Character Traits of the Spiritual Life: Sensitivity

 

  Character Traits of the Spiritual Life:

Sensitivity

 

Richard Hollerman

How often have you noticed the callousness of some people when they encounter the needs and hurts of other people?  How can people remain unmoved when confronted with poverty, sickness, tragedy, and loss?  They have hardened hearts that don’t have a proper sensitivity to people and their needs.  How about you? Do you have a genuine sensitivity toward people, toward needs, toward God Himself?

“Sensitivity” has more than one definition and meaning. It can be used in a positive way and a negative way. Here we are not speaking of those who cause others to “walk on eggshells” because of their sensitive spirits. We are speaking of the trait of sensitivity in a positive way.

The Scriptures speak of those who have a hardened heart (Psalm 95:8; Hebrews 3:8, 15).  We also read, “A man who hardens his neck after much reproof will suddenly be broken beyond remedy” (Proverbs 29:1).  Such a hardness of heart will keep people from responding to God or others.  They will be in their own self-centered little world and be unfeeling and unresponsive toward the needs of others.  “Where we harden our hearts, we lose the capacity to understand the hurts of others.”[i]

In contrast, believers in Christ are to be “tender-hearted” toward others (Ephesians 4:32) and are to be “sympathetic” (1 Peter 3:8).  Someone has said that “sensitivity is perceiving the true feelings of others and adapting our responses to them.”[ii]  Notice, when we speak of sensitivity, we are referring to a deep sensitivity toward the feelings, desires, needs, hurts, and concerns of other people.  While, we can’t really know infallibly the heart of people unless they reveal this to us through words or actions (cf. 1 Corinthians 2:11), we can seek to perceive when someone is deeply troubled and concerned about something and then seek to help them. 

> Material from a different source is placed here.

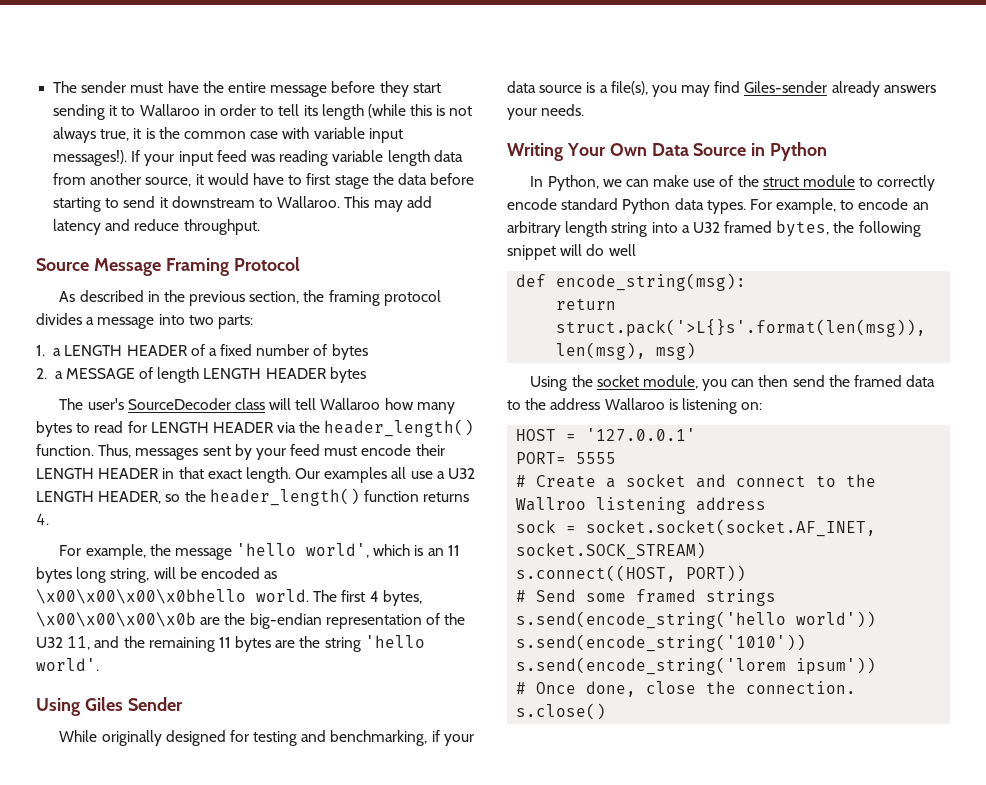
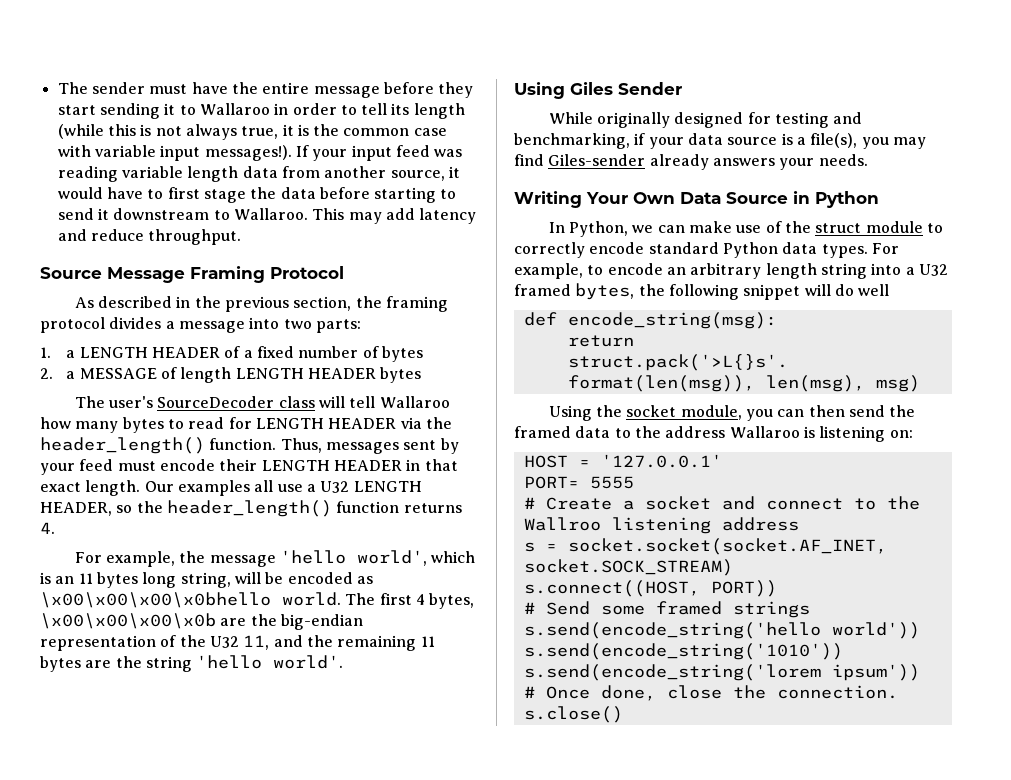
- sock = socket.socket(socket.AF_INET, socket.SOCK_STREAM)
+ s = socket.socket(socket.AF_INET, socket.SOCK_STREAM)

This is in contrast to those who have “sensitive” feelings and emotions.  In such cases, other people are afraid of saying or doing anything lest the person becomes offended, upset, reactionary, or resentful.  Sensitive, in this sense, means “easily hurt or offended.”[iii]  It denotes “quick to take offense; touchy.”[iv]  Scripture says, “Those who love Your law have great peace, and nothing causes them to stumble” (Psalm 119:165).  We will not be sensitive and easily offended or hurt in this sense.

But what of the sensitivity to which we refer?  If we are sensitive to the needs of people around us, we will be in a position to empathize with them.  Empathy is “the identification with or vicarious experiencing of the feelings, thoughts, etc., of another.”[v] Sympathy is the “harmony of or agreement in feeling, as between persons or on the part of one person with respect to another.”  It is “the harmony of feeling existing between persons of like tastes or opinion or of congenial dispositions.”[vi] 

God wants us to have such attitudes as we relate to others.  This is particularly true of other brothers and sisters who are walking in truth and the light of God (1 John 1:7).  It may be difficult to identify with those who are walking in darkness, living in sin, and corrupted in their conscience.  But we should be able to relate to other believers who have the Spirit of God.  Paul speaks of those in the family of God when he says, “Rejoice with those who rejoice, and weep with those who weep” (Romans 12:15).  We can try to identify with them and express our joy over their blessings and express our sorrow over their trials.  Paul refers to the unity of the body when he writes: “. . . the members may have the same care for one another.  And if one member suffers, all the members suffer with it; if one member is honored, all the members rejoice with it” (1 Corinthians 12:25b-26).  This is sensitivity and sympathy—having care for other believers, suffering with them, and rejoicing with them.

Let us consider a few questions: (1) Do you seek the Lord with your whole heart?  (2) Do you allow bitterness or toleration of evil to cause callousness in your spirit?  (3) Do you close off communication with family members?  (4) Do you exercise your spirit to be sensitive to the spirits of other people?[vii]  One of the most important principles that will help us to be sensitive to others, is that of genuine love.  Read the description of love in 1 Corinthians 13:4-7 and ask whether this attitude of true love will stimulate your outreach and sensitivity to the needs and hurts of other people.  True agape love will seek the good, the welfare, the blessing of others.  Let’s be sensitive to the hearts of people and communicate genuine love and message of truth with them.

 



[i] The Power of True Success, p. 165.

[ii] Ibid., p. 164.

[iii] Random House Webster’s College Dictionary.

[iv] American Heritage College Dictionary.

[v] Random House Webster’s College Dictionary.

[vi] Ibid.

[vii] The Power of True Success, p. 165.